Problem requirements: Copy each line of the records that includes "https".

(Data extracted from a collection)
----
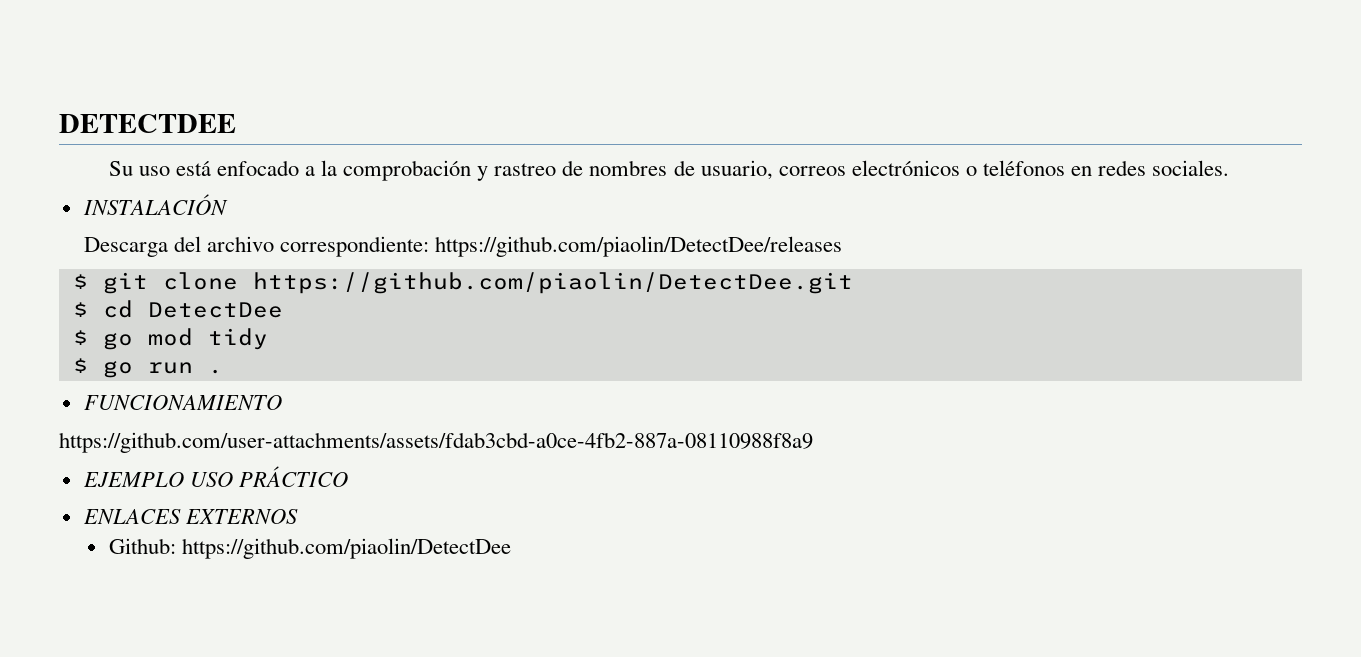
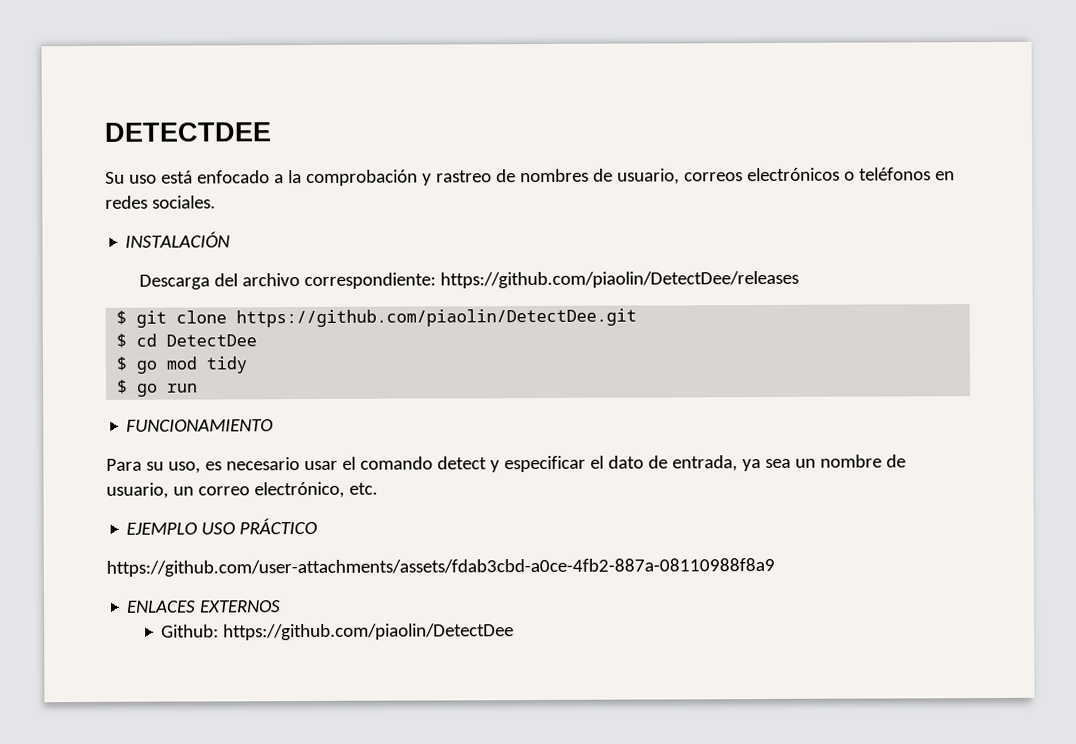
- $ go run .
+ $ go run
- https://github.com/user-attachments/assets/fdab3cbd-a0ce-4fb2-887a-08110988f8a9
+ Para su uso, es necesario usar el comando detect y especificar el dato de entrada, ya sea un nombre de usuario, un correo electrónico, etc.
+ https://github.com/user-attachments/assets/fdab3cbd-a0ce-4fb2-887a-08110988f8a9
----
Response to the task:
- https://github.com/user-attachments/assets/fdab3cbd-a0ce-4fb2-887a-08110988f8a9
+ https://github.com/user-attachments/assets/fdab3cbd-a0ce-4fb2-887a-08110988f8a9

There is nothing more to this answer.